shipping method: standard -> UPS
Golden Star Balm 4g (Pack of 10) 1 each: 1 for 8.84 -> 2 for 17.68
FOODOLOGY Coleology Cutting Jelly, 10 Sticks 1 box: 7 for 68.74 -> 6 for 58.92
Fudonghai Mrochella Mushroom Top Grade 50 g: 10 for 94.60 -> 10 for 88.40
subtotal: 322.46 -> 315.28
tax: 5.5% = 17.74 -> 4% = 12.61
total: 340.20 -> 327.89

------------------------------------------------

--- WHAT YOU WILL DO ---
Exactly as they appear above, transcribe the records in full.

--- EXPECTED ANSWER ---
shipping method: standard -> UPS
Golden Star Balm 4g (Pack of 10) 1 each: 1 for 8.84 -> 2 for 17.68
FOODOLOGY Coleology Cutting Jelly, 10 Sticks 1 box: 7 for 68.74 -> 6 for 58.92
Fudonghai Mrochella Mushroom Top Grade 50 g: 10 for 94.60 -> 10 for 88.40
subtotal: 322.46 -> 315.28
tax: 5.5% = 17.74 -> 4% = 12.61
total: 340.20 -> 327.89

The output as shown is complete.